Dr Stevenson was a pioneer among pediatric hospital CNEs. Memorial Children's Hospital (Ann & Robert H. Lurie Children's Hospital) was the 1st pediatric hospital in the country, and the 1st hospital of any kind in Illinois, to achieve Magnet designation. As an early adopter, Dr Stevenson recognized the power and benefit of Magnet status for her patients, for the nurses, and for the organization. Not only did she inspire followers in her own hospital and state, but also, she inspired CNEs at children's hospitals across the country. She was a true transformational leader as described in the Magnet sources of evidence.1

 

There is strong evidence in nursing professional literature of the value of Magnet designation to patients, nurses, and hospitals yet little evidence specific to the pediatric hospital. Despite this lack of measurable data, increasing numbers of CNEs at pediatric hospitals have followed Dr Stevenson's example and embarked on the Magnet journey. They recognize the value that Magnet can bring to the patients and communities they serve in addition to elevating the status and performance of the nurses.

 

As more children's hospitals have earned Magnet designation, the body of research confirming these benefits has grown. In 2009, Lacey et al2 published findings that pediatric nurses who work at Magnet hospitals reported better perceptions of organizational support, workload, intent to stay, and overall satisfaction than did those working in non-Magnet pediatric hospitals. In 2013, Blake et al3 studied healthy work environments in 10 pediatric intensive care units (PICUs). Eight of them were in Magnet-designated hospitals; the other 2 were in hospitals on the Magnet journey. Nursing leadership was found to be the most important factor related to low "intent to leave" and low turnover among PICU nurses. This is consistent with the evidence driving the Magnet components.1

 

Positive research findings, in turn, have motivated more children's hospitals to take the Magnet journey. Of freestanding pediatric hospitals in the United States, more than half are now Magnet designated. Many of the rest have strategies in place to pursue designation. My recent appointment as the 1st member of the Commission on Magnet from a pediatric hospital is evidence of the program's awareness of the growth of this group.

 

Magnet's quality standards perfectly align with those of children's hospitals nationwide.
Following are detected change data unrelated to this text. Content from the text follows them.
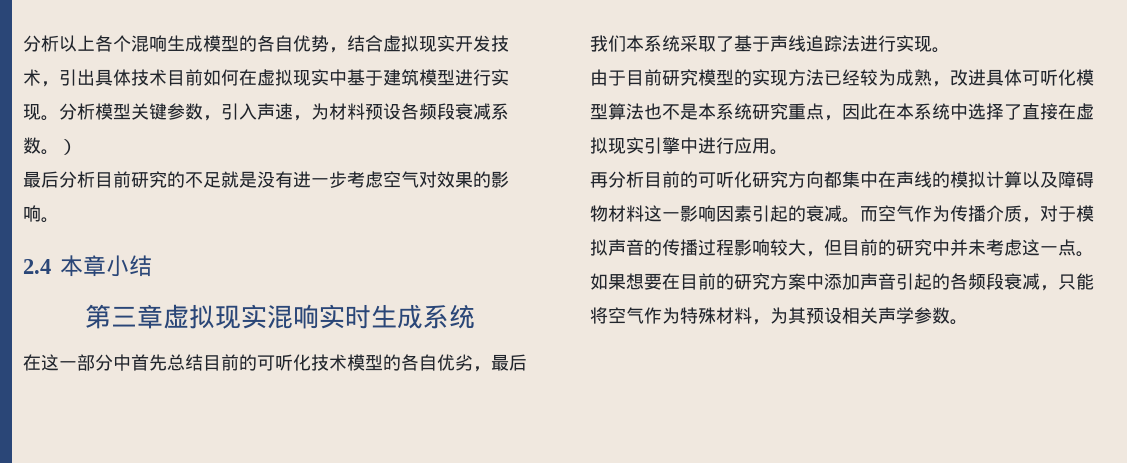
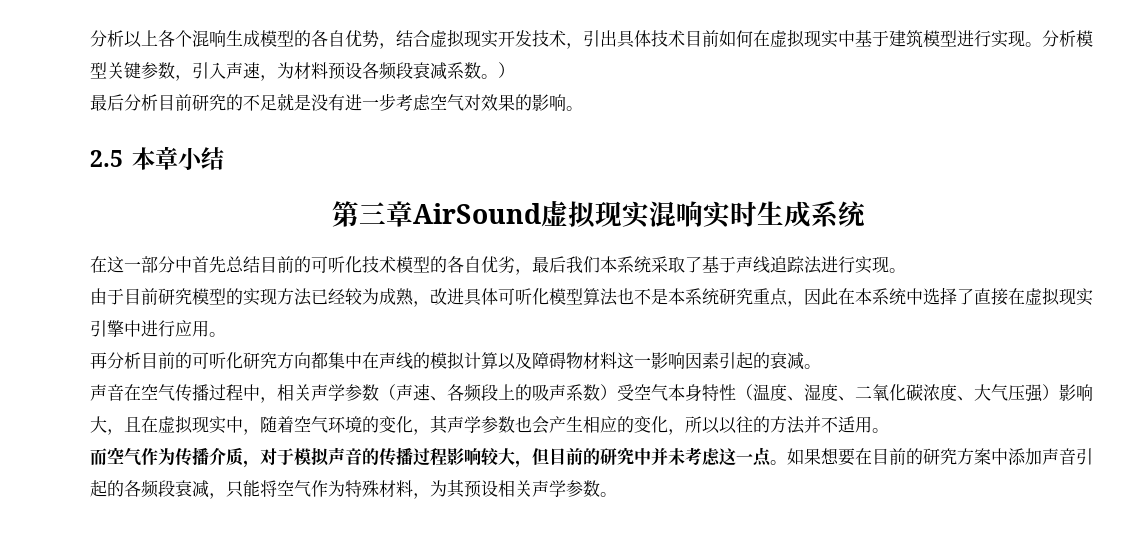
- 2.4本章小结
+ 2.5本章小结
- 第三章虚拟现实混响实时生成系统
+ 第三章AirSound虚拟现实混响实时生成系统
- 再分析目前的可听化研究方向都集中在声线的模拟计算以及障碍物材料这一影响因素引起的衰减。而空气作为传播介质，对于模拟声音的传播过程影响较大，但目前的研究中并未考虑这一点。
+ 再分析目前的可听化研究方向都集中在声线的模拟计算以及障碍物材料这一影响因素引起的衰减。
+ 声音在空气传播过程中，相关声学参数（声速、各频段上的吸声系数）受空气本身特性（温度、湿度、二氧化碳浓度、大气压强）影响大，且在虚拟现实中，随着空气环境的变化，其声学参数也会产生相应的变化，所以以往的方法并不适用。
+ 而空气作为传播介质，对于模拟声音的传播过程影响较大，但目前的研究中并未考虑这一点。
In more than 20 years of collaborating with CNEs at these organizations, I have found an intense commitment to perfection. I have never heard anyone say, "This is good enough." When it comes to patient safety and quality outcomes, pediatric hospitals strive to find and share new knowledge and innovative ideas for clinical improvement on a regular basis.

 

As these hospitals seek Magnet designation and redesignation, they take a leadership role in developing mechanisms to establish national benchmarks for pediatric indicators. One recent example is research to better understand and prevent pediatric inpatient falls. From this group effort, there is growing evidence that pediatric inpatient fall rates and contributing factors are very different from adult/geriatric rates and injuries are not as severe.4

 

Such impressive interprofessional collaboration has inspired ever-higher levels of commitment to improve pediatric patient safety. For example, Ohio's 8 children's hospitals banded together to implement initiatives that reduced risk to pediatric patients across the state, including a 60% drop in surgical site infections and a 34% decline in adverse drug events.5

 

Their innovative work inspired "Solutions for Patient Safety,"6 a national collaborative among 34 children's hospitals across the country developing and establishing best practices around issues of patient safety. The collaborative's mission is rapid learning and sharing of knowledge to lower risk to zero among pediatric hospitals nationwide.

 

Perhaps, nowhere is Magnet's influence stronger than in the evolution of patient and family engagement. Fifty years ago, children's hospitals focused solely on curing disease. Parents had a passive role. But gradually, nurses and others recognized that it was developmentally important for family members to become involved. Today, family-centered care has become more prevalent in pediatric hospitals. Parents-and young patients themselves-are actively engaged in treatment, care plans, and discharge goals.

 

Magnet standards are driving this change. They are motivating us to seek tools and processes to better support healthy, well-informed parents and patients as we move toward full family partnership in the care of hospitalized children.

 

References

 

1. American Nurses Credentialing Center. Magnet Application Manual. Silver Spring, MD: American Nurses Credentialing Center; 2014. [Context Link]

 

2. Lacey SR, Teasley SL, Cox KS. Differences between pediatric registered nurses' perception of organizational support, intent to stay, workload, and overall satisfaction, and years employed as a nurse in magnet and non-Magnet pediatric hospitals: implications for administrators. Nurs Adm Q. 2009; 4 (33): 6-13. [Context Link]

 

3. Blake N, Leach L, Robbins W, Pike N, Needleman J. Healthy work environments and staff nurse retention: the relationship between communication, collaboration and leadership in the pediatric intensive care unit. Nurs Adm Q. 2013; 37 (4): 356-370. [Context Link]

 

4. Graf E. Magnet children's hospitals: leading knowledge development and quality standards for inpatient pediatric falls programs. J Pediatr Nurs. 2011; 2 (26): 122-127. [Context Link]

 

5. Ohio Children's Hospitals' Solutions for Patient Safety. 2012. http://solutionsforpatientsafety.org/files/PatientSafetyClips_SPS_508lores.pdf. Accessed November 18, 2013. [Context Link]

 

6. Ohio Children's Hospitals' Solutions for Patient Safety. 2012. http://solutionsforpatientsafety.org/. Accessed November 18, 2013. [Context Link]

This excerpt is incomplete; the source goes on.